Your arm simply follows behind through the hole opened in the water by the hand until your arm is completely extended.

Now it often happens that swimmers sweep their hand forward in an arc rather than a straight line.

The hand is first angled down when entering the water, then is brought parallel to the water surface midway through the underwater recovery, and finally is angled up when the arm is completely extended, just before the active phase of the arm stroke starts.

As a consequence, the swimmer pushes water forward at the end of the recovery, which slows him/her down.

Fixing Your Swimming Technique

This is one of the cases where swim paddles can be useful to improve one’s swimming technique.

The pressure of the water against the paddle will make you more aware of the angle of your hand while recovering your arm forward under water.

It is, in fact, more difficult to recover your hand forward underwater with a swim paddle if it is not parallel to the water surface.

So it can be useful to swim a few lengths of front crawl with swim paddles regularly to correct this mistake. Over time your awareness about the angle of your hand during the underwater recovery will improve and you will be able to correct this mistake.

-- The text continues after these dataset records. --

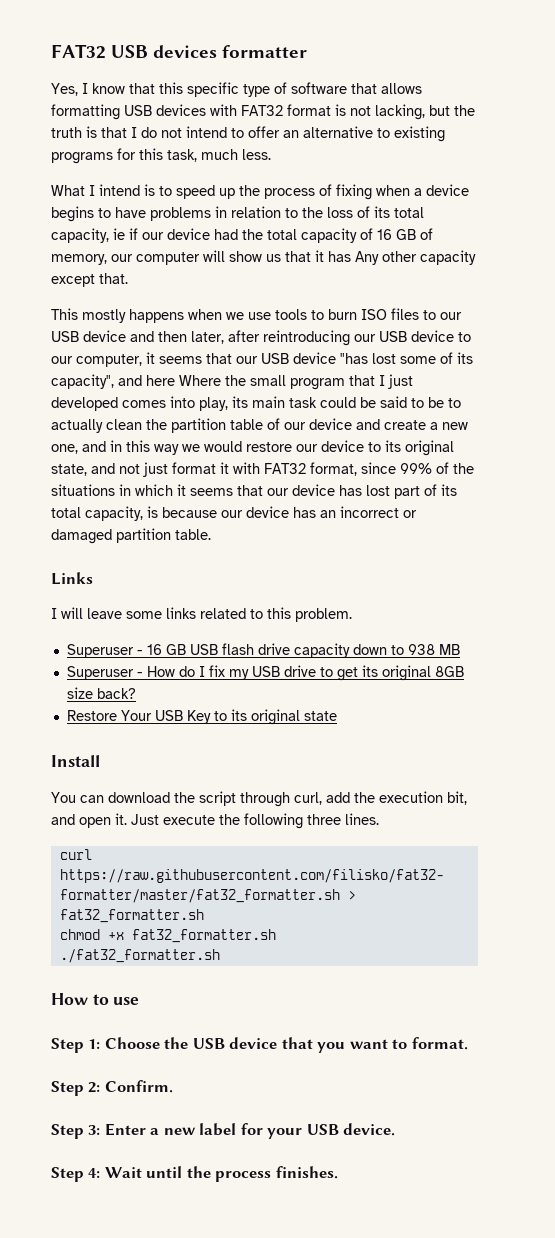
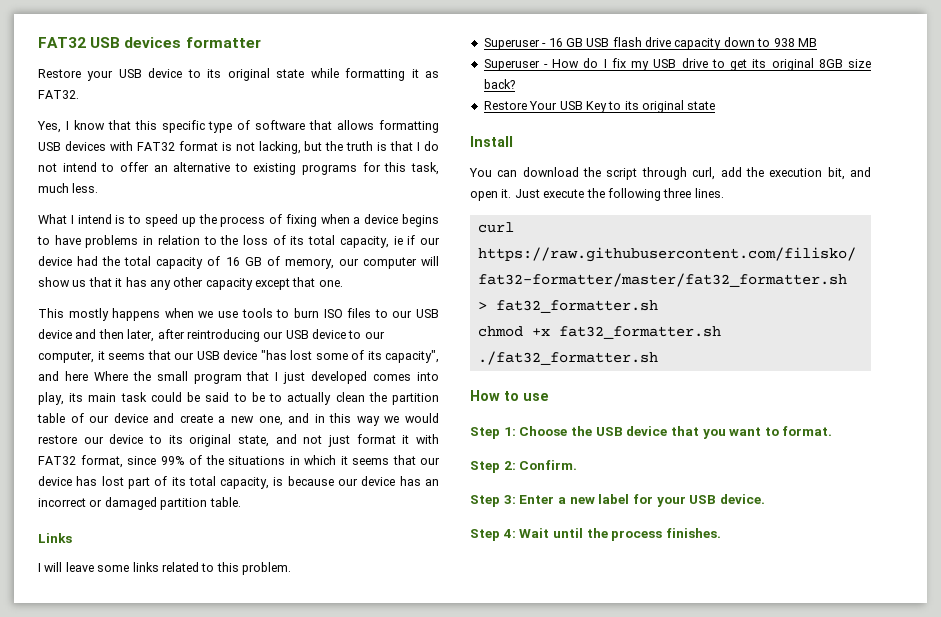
+ Restore your USB device to its original state while formatting it as FAT32.
- What I intend is to speed up the process of fixing when a device begins to have problems in relation to the loss of its total capacity, ie if our device had the total capacity of 16 GB of memory, our computer will show us that it has Any other capacity except that.
+ What I intend is to speed up the process of fixing when a device begins to have problems in relation to the loss of its total capacity, ie if our device had the total capacity of 16 GB of memory, our computer will show us that it has any other capacity except that one.

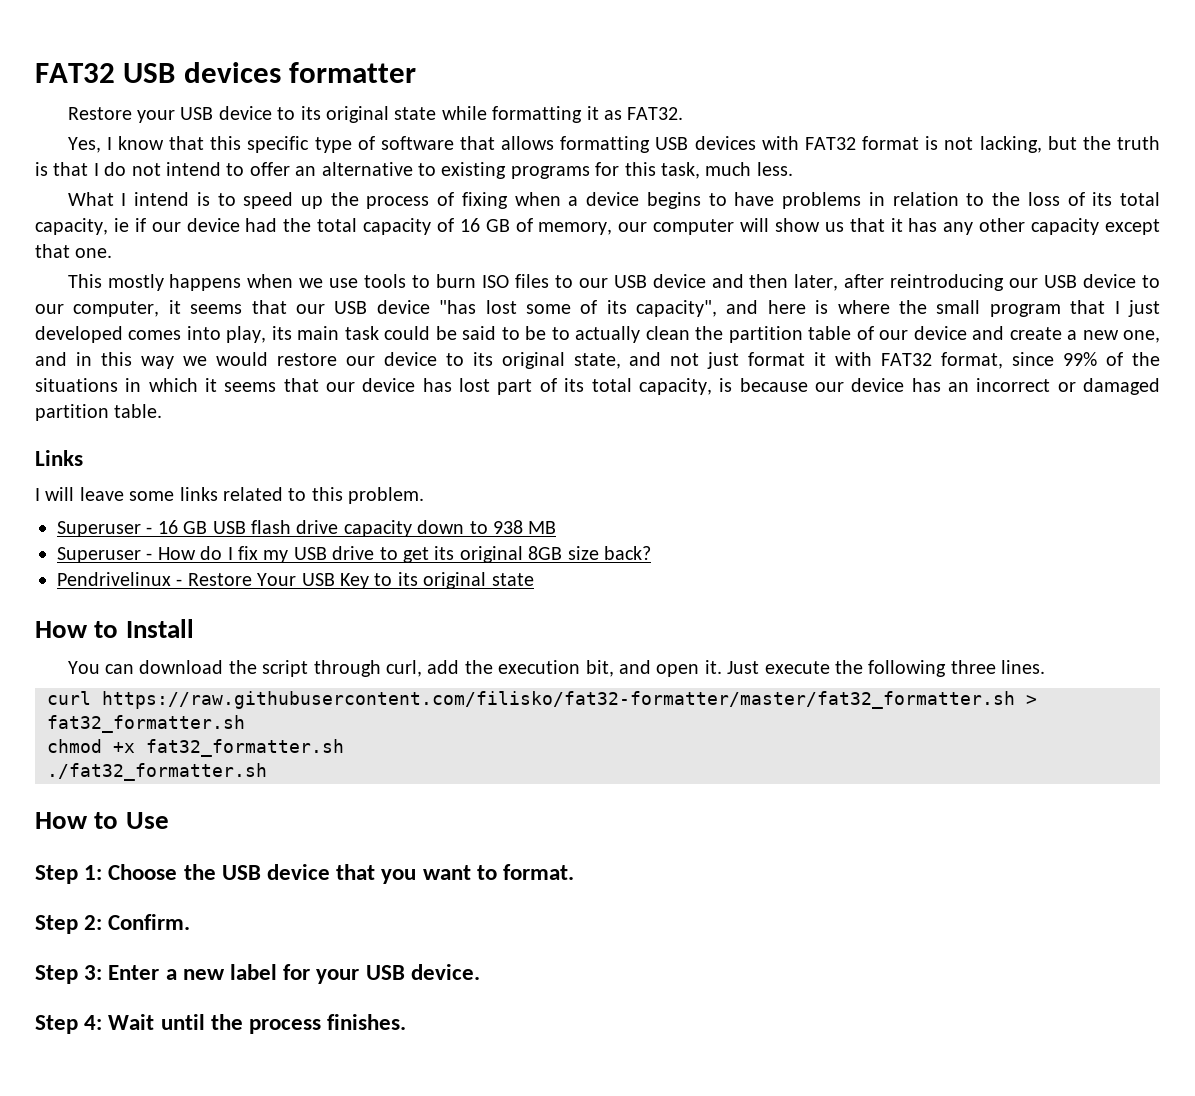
- This mostly happens when we use tools to burn ISO files to our USB device and then later, after reintroducing our USB device to our computer, it seems that our USB device "has lost some of its capacity", and here Where the small program that I just developed comes into play, its main task could be said to be to actually clean the partition table of our device and create a new one, and in this way we would restore our device to its original state, and not just format it with FAT32 format, since 99% of the situations in which it seems that our device has lost part of its total capacity, is because our device has an incorrect or damaged partition table.
+ This mostly happens when we use tools to burn ISO files to our USB device and then later, after reintroducing our USB device to our computer, it seems that our USB device "has lost some of its capacity", and here is where the small program that I just developed comes into play, its main task could be said to be to actually clean the partition table of our device and create a new one, and in this way we would restore our device to its original state, and not just format it with FAT32 format, since 99% of the situations in which it seems that our device has lost part of its total capacity, is because our device has an incorrect or damaged partition table.
- Restore Your USB Key to its original state
+ Pendrivelinux - Restore Your USB Key to its original state
- Install
+ How to Install
- How to use
+ How to Use

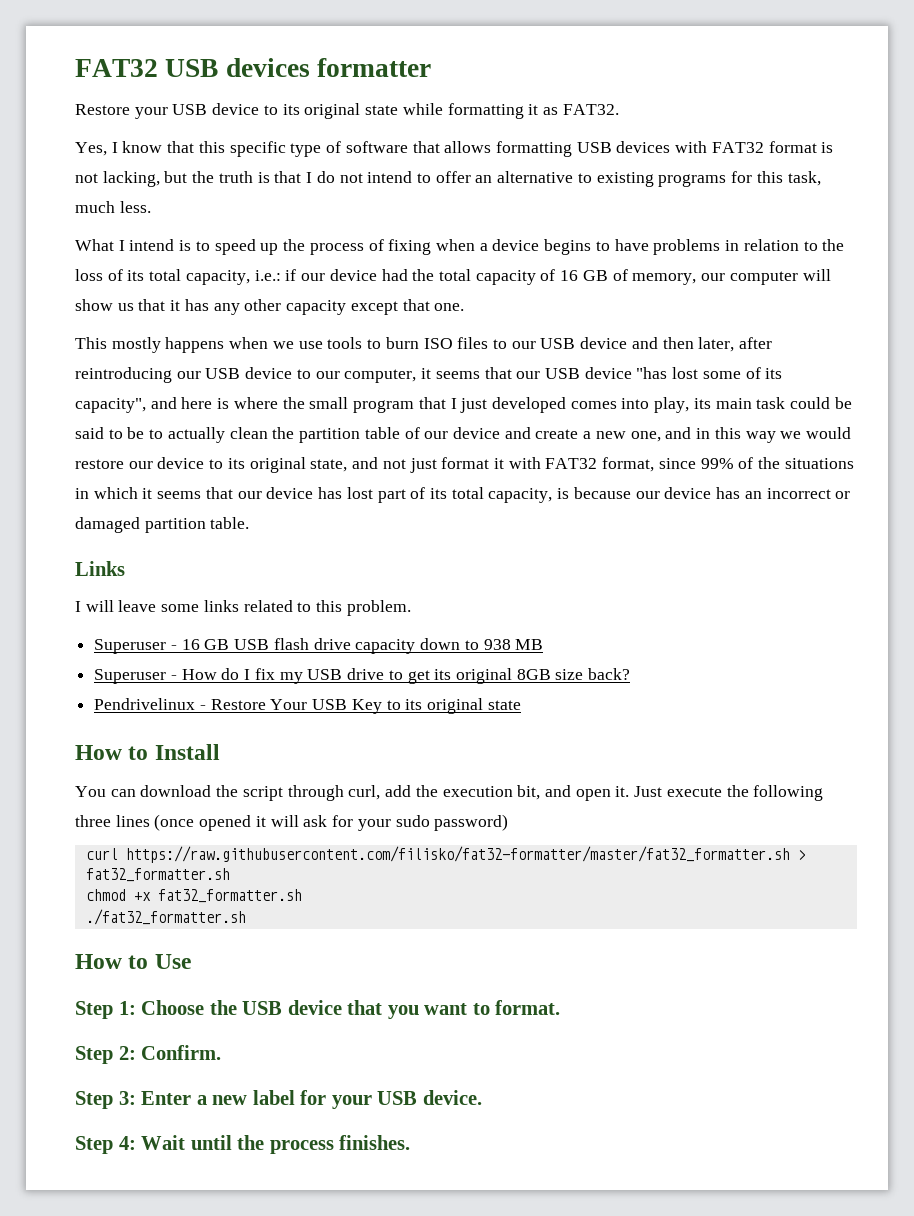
- What I intend is to speed up the process of fixing when a device begins to have problems in relation to the loss of its total capacity, ie if our device had the total capacity of 16 GB of memory, our computer will show us that it has any other capacity except that one.
+ What I intend is to speed up the process of fixing when a device begins to have problems in relation to the loss of its total capacity, i.e.: if our device had the total capacity of 16 GB of memory, our computer will show us that it has any other capacity except that one.
- Just execute the following three lines.
+ Just execute the following three lines (once opened it will ask for your sudo password)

One word of caution, however, don’t use swim paddles too much because this can lead to swimmer’s shoulder.

Have fun!

6 thoughts on “Front Crawl Swimming Mistakes – Putting on the Brakes”

  1. Hi,

    I’ve got a pupil that has got a very strong cycle kick. Have you got any ideas that can help to get her out on it?

    Thanks, Susan.

    1. Hi Susan,

      I’d suggest that he/she tries to have her big toes touching during the flutter kick. And he/she should really focus on this. This should make him/her point her feet, which should make him/her straighten the legs and kick less from the knees a more from the hips.

      Hope this helps.

    1. Hi,

      It depends. As a beginner, it is important to learn to breathe on both sides, so that your swim stroke doesn’t become lopsided.

      On the other side, always breathing on the same side allows you to get more air, and can make sense in competitions.

      There is some more information about unilateral vs bilateral breathing in this article: http://www.enjoy-swimming.com/crawl-stroke.html

  2. I have an extremely hard time staying afloat while swimming unless I wear a wetsuit or a pull bouy. It takes more energy and is usually disastrous after only 200 yards, leaving me treading water and breathless. Is there a trick, or just speed to staying level?

    1. Hi Larry,

      This can have several causes. If this occurs while swimming front crawl, it could be that a lack of balance causes you to kick harder than necessary, leaving you breathless.

      Our series of drills to learn front crawl addresses this:

      http://www.enjoy-swimming.com/learn-how-to-swim.html

      It could also be that you feel stressed in the water, causing you to have hectic movements. Our “overcoming fear of water” articles address this:

      http://www.enjoy-swimming.com/overcoming-fear-of-water-1.html

      Finally, if you are skinny and / or have low body fat, it could be that it is difficult for you to stay afloat. In that case it makes sense to use a wet suit or pull buoy.